– Правильно ли я поняла, что дело касается Веры Зубовой? – с места в карьер спросила я. Других причин я просто не видела.
– Этим делом занимаюсь я, – громко пояснила девушка. – А капитан Черёмухин выполнял мой приказ.
– Молодым везде у нас дорога! – продекламировал кто-то из мужчин.
– Вольному воля, да, товарищ Казбич? – подхватил другой.
Внешне она никак не отреагировала на реплики, а я так вообще ничего не понимала.
– Поторопился ты, Тёмыч, такую свидетельницу мимо себя пропустил, – заметил ещё один. – Глядишь, вечером бы в киношку собрались! Девушка, а вы какое кино предпочитаете?
У меня возникло стойкое ощущение, что приехала я зря. Если бы дело приобрело новый оборот, то вряд ли сопровождалось шуточками, смеяться над которыми совершенно не хотелось.
У девушки, судя по всему, было такое же мнение.
– Вы не могли бы перейти в другой кабинет? – неожиданно ледяным тоном велела она.
Мужчины забухтели, но всё же собрали нехитрые закуски и недовольной толпой ринулись вон из кабинета.
– Удачи! – язвительно улыбнулся, а затем подмигнул мне Черёмухин.
– Начальство на выходных, – скупо пояснила девушка, и это не было похоже на извинение. Скорее, на констатацию факта. – Давайте знакомиться. Меня зовут Воля Дмитриевна Казбич, я следователь.
– Как? Воля?
– Да, Воля. Имя такое.
Я не могла удержаться от того, чтобы самым наглым образом не рассматривать её. С точки зрения художника, красота – понятие относительное и в контексте искусства всегда дополняется присущими определённой эпохе особенностями. Я сидела чуть левее и, когда она поднимала голову, отрываясь от раскрытой папки, видела её профиль с правой стороны. У неё были идеальные пропорции черепа, прямой нос, ровный округлый подбородок и красивые пухлые губы.
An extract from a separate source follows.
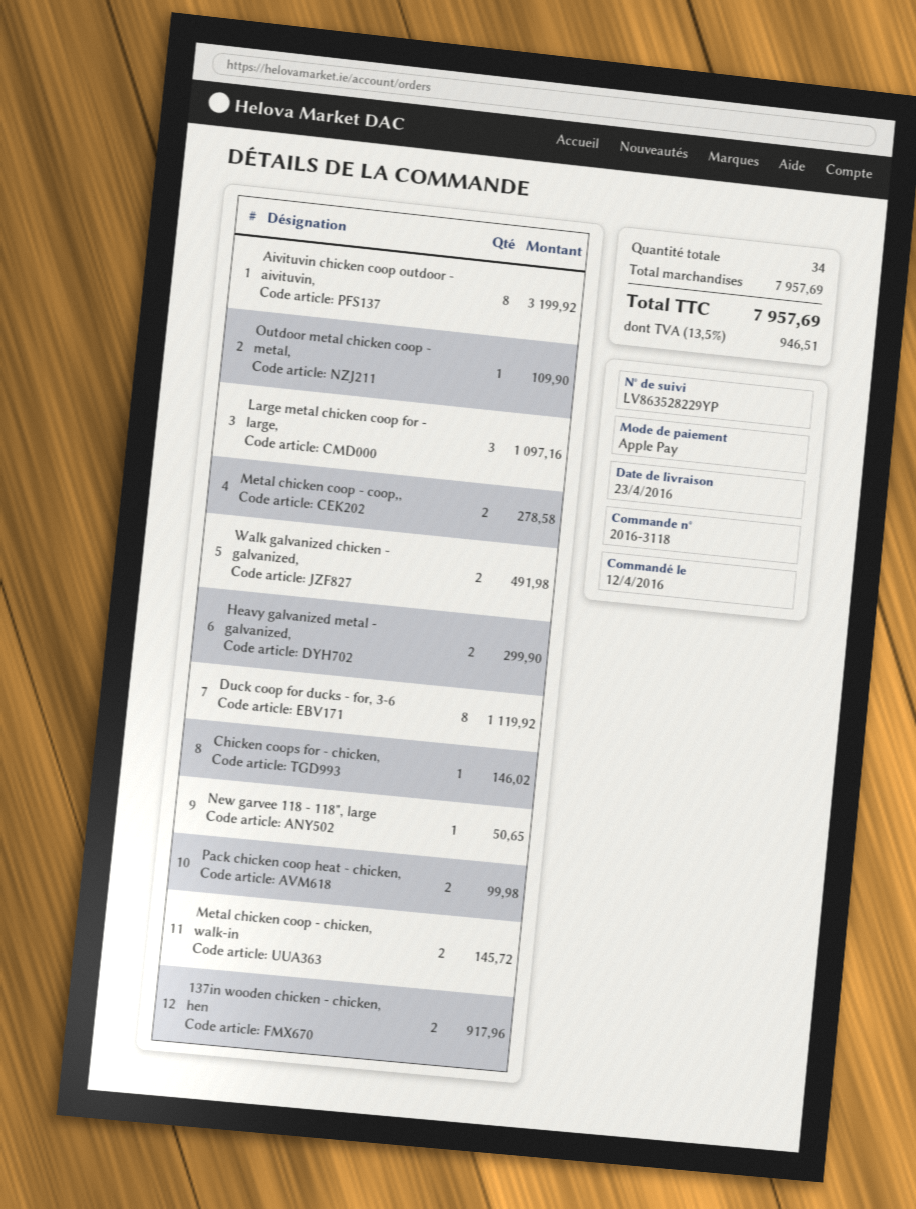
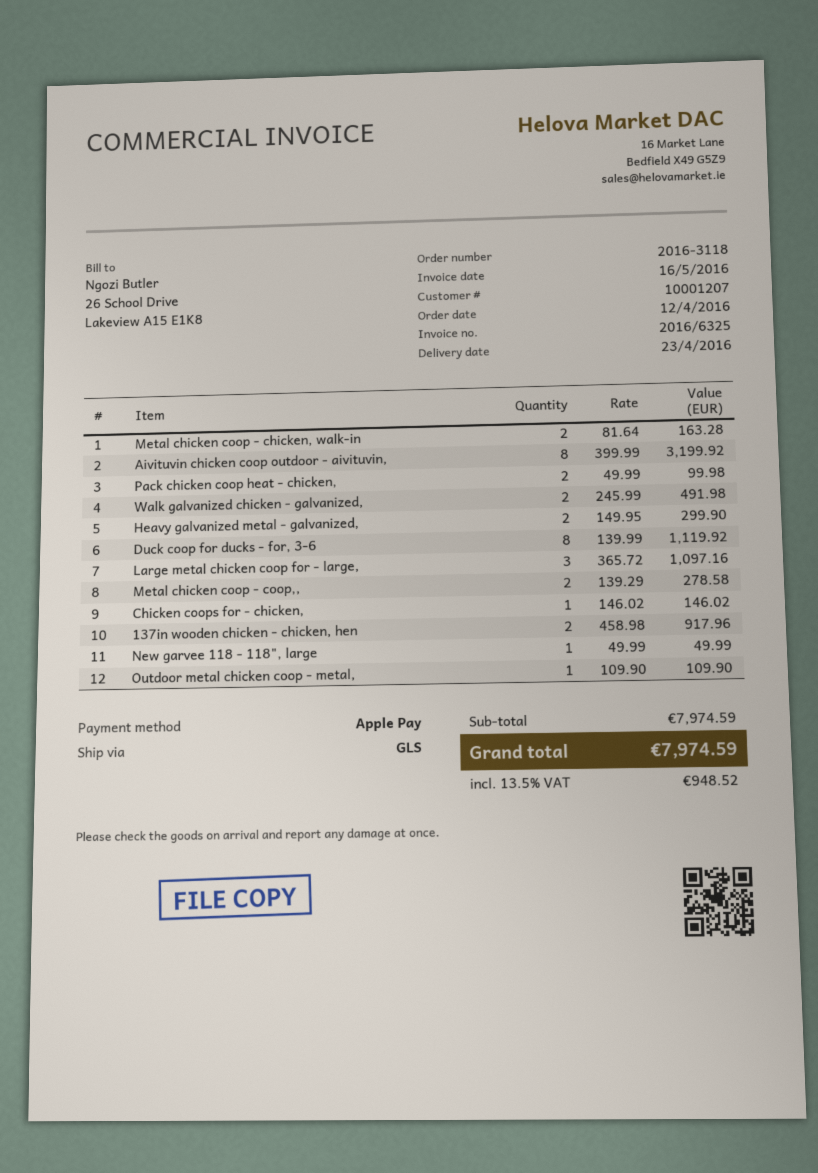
New garvee 118 - 118", large: 1 for 50.65 -> 1 for 49.99
Metal chicken coop - chicken, walk-in: 2 for 145.72 -> 2 for 163.28
subtotal: 7957.69 -> 7974.59
tax: 13.5% = 946.51 -> 13.5% = 948.52
total: 7957.69 -> 7974.59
Но левая сторона её лица была обезображена шрамом, который начинался над бровью, делил её пополам и криво уходил через верхнее веко к скуле. Несмотря на это довольно-таки отталкивающее зрелище, я вдруг поймала себя на мысли, что получаю эстетическое наслаждение от его вида. Сложно объяснить. Возможно, именно факт того, как она держалась, совершенно не смущаясь уродливого шрама, придавал законченность её образу.